The Public Option’s Potent Political Logic
Topic: Progressive Op-Ed Program
“Centrist” Democrats opposing a government-run public health insurance plan have seemingly forgotten the first rule of crafting public policy – namely, that the policy should be popular with the public.
First, some background: because both the Obama White House and Democratic leaders deemed a single-payer system too politically risky and difficult to implement, they settled on a mandatory insurance plan that would provide government subsidies to Americans who couldn’t afford to buy health insurance on the private market. The insurance companies generally favored this scheme because it would guarantee them tens of millions of new customers who had previously been priced out of the market.
Even though mandatory health insurance is essentially a way to pay off private insurers in order to attain universal health care coverage, most legislators don’t simply want to hand them a blank check. This is why progressives have insisted on a public option to compete with health insurance corporations.
After all, one reason why mandatory insurance systems in France and Germany have worked so well is because the private insurers that provide basic coverage aren’t allowed to make a profit. Generally speaking, non-profit insurers do a better job of providing basic coverage than for-profit insurers because the for-profit firms have a financial incentive to deny patients’ claims.

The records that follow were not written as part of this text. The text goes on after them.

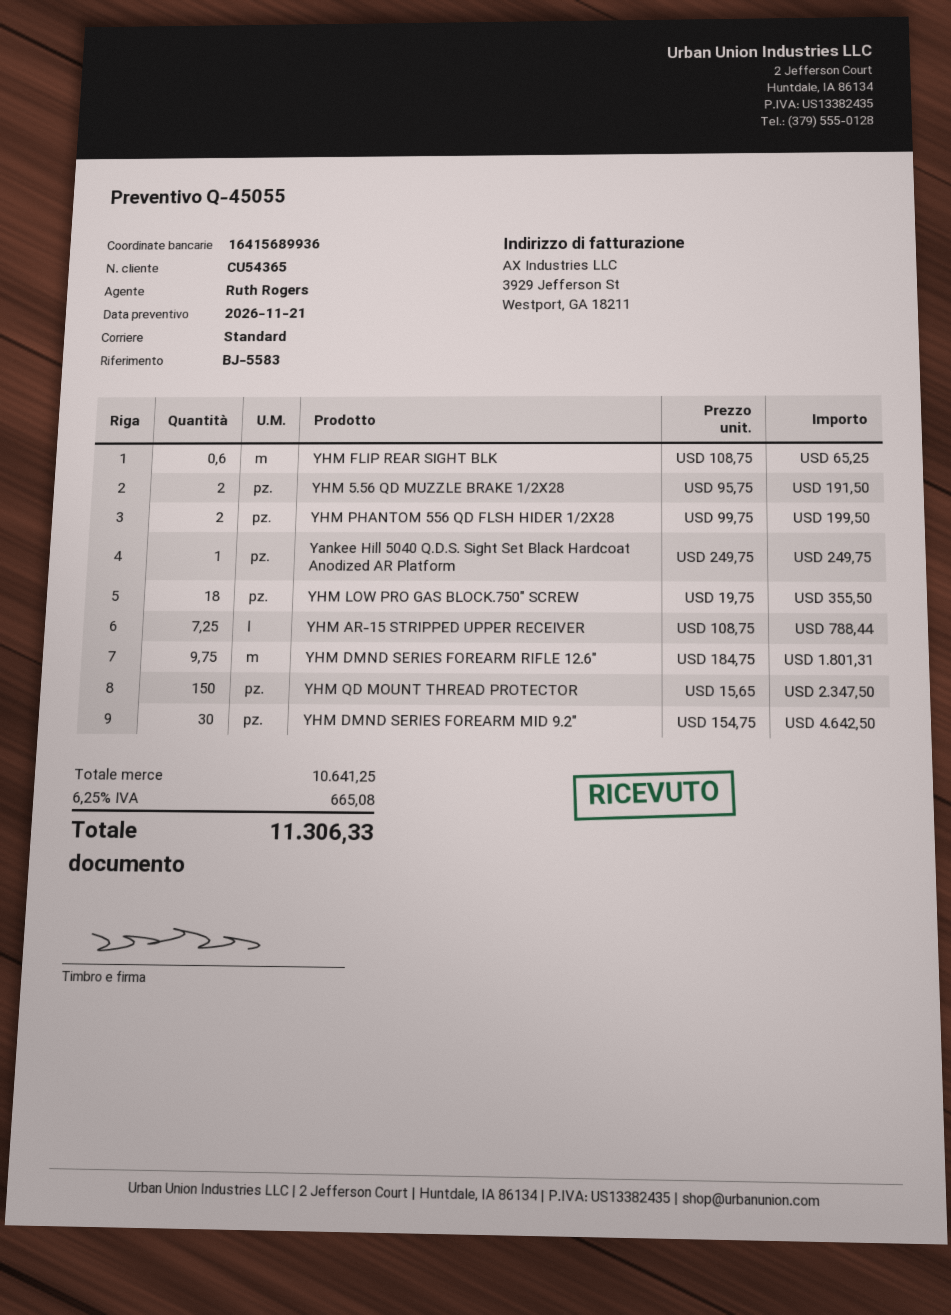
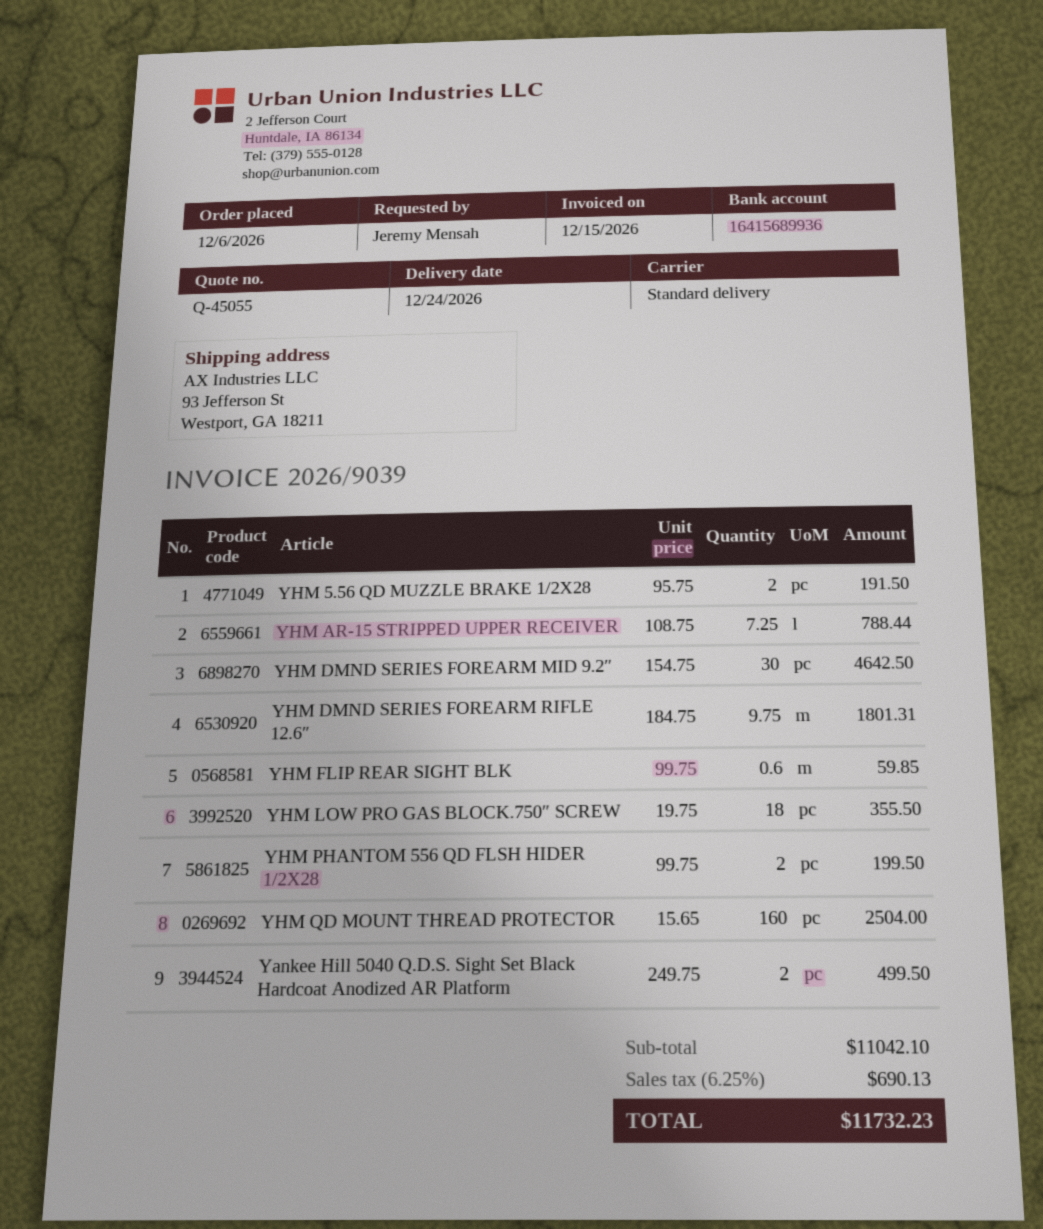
YHM FLIP REAR SIGHT BLK: 0.6 x 108.75 = 65.25 -> 0.6 x 99.75 = 59.85
Yankee Hill 5040 Q.D.S. Sight Set Black Hardcoat Anodized AR Platform: 1 x 249.75 = 249.75 -> 2 x 249.75 = 499.50
YHM QD MOUNT THREAD PROTECTOR: 150 x 15.65 = 2347.50 -> 160 x 15.65 = 2504.00
subtotal: 10641.25 -> 11042.10
tax: 6.25% = 665.08 -> 6.25% = 690.13
total: 11306.33 -> 11732.23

As T.R. Reid explains in his book “The Healing of America,” for-profit health insurers are actually punished by investors if they spend too much money covering their patients’ care. Additionally, the competitive nature of the for-profit insurance market means that insurers have to spend more money on administrative costs and marketing than do non-profit companies. Paul Clay Sorum, a professor of internal medicine and pediatrics at Albany Medical College, notes in an essay on the French health care system that French non-profit insurers have an average administrative overhead of around 5%, versus an average administrative overhead of almost 12% for private U.S. insurers.
Now, let’s bring this discussion back to the present and imagine that a health reform bill with no public option passes. In fact, let’s imagine how it will impact a fictional 20-something voter named Jimmy. Being the young and idealistic sort, Jimmy happily supported Barack Obama in the 2008 elections, mostly because he thought the candidate would help his family get health insurance that he currently lacked as the head of a small start-up company.
Let’s say that Jimmy and his wife have two children and a combined income of $60,000. Under the Senate Finance Committee proposal, the family would receive a government subsidy of $821 and would be on the hook for $6,363 for the rest of the premium. In other words, the government would be mandating that the family pay more than 10% of their income to Cigna, Humana or whatever other insurance giant happens to be the predominant provider in their area.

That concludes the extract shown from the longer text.